___ Material for this exercise ___

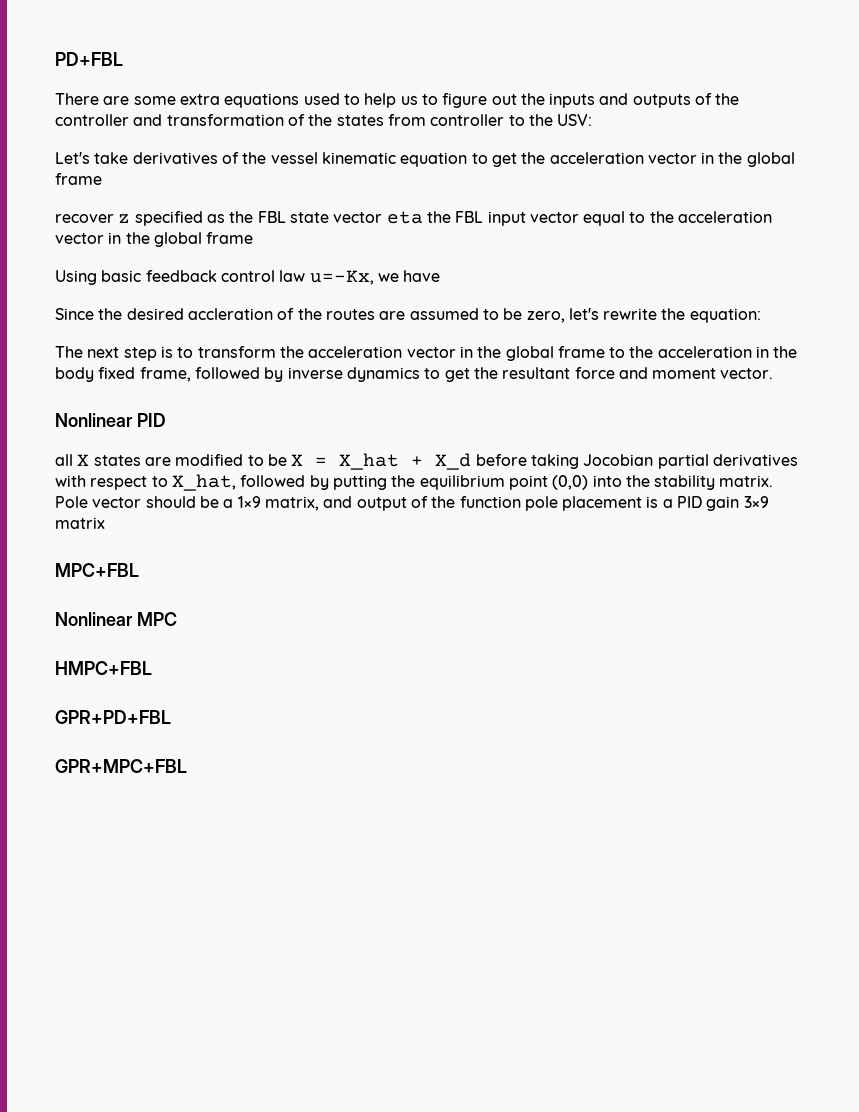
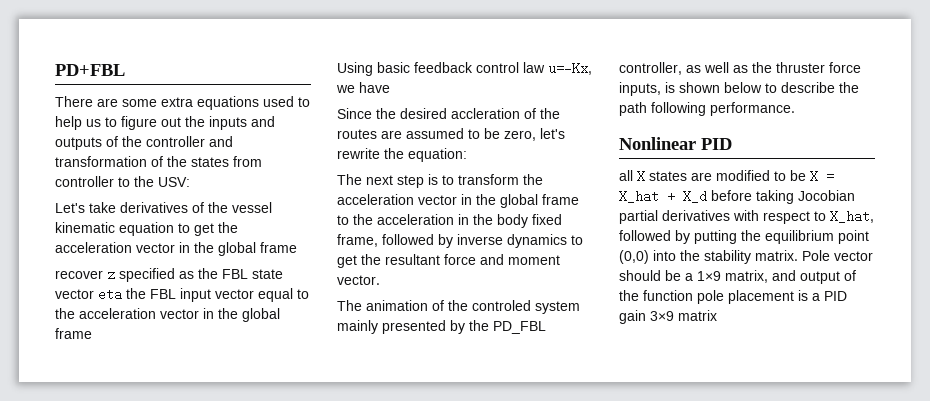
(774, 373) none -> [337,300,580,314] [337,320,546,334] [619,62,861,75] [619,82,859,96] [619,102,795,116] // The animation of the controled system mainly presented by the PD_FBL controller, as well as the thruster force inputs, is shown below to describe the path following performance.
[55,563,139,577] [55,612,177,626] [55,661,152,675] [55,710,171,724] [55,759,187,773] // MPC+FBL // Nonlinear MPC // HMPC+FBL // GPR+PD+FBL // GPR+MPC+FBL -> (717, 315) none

___
___ Material for this exercise ___

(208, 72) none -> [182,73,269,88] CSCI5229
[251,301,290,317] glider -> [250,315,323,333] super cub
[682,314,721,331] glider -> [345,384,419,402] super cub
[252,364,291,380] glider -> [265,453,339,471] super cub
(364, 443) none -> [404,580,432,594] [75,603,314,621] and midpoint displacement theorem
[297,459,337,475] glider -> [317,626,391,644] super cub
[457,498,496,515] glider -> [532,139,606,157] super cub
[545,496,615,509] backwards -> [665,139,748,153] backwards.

___

- Exercise prompt:
Return a word-for-word copy of the lines above from the one holding "[457,498,496,515] glider ->" through the one holding "[545,496,615,509] backwards ->", with both of them included and nothing besides.

- Written solution:
[457,498,496,515] glider -> [532,139,606,157] super cub
[545,496,615,509] backwards -> [665,139,748,153] backwards.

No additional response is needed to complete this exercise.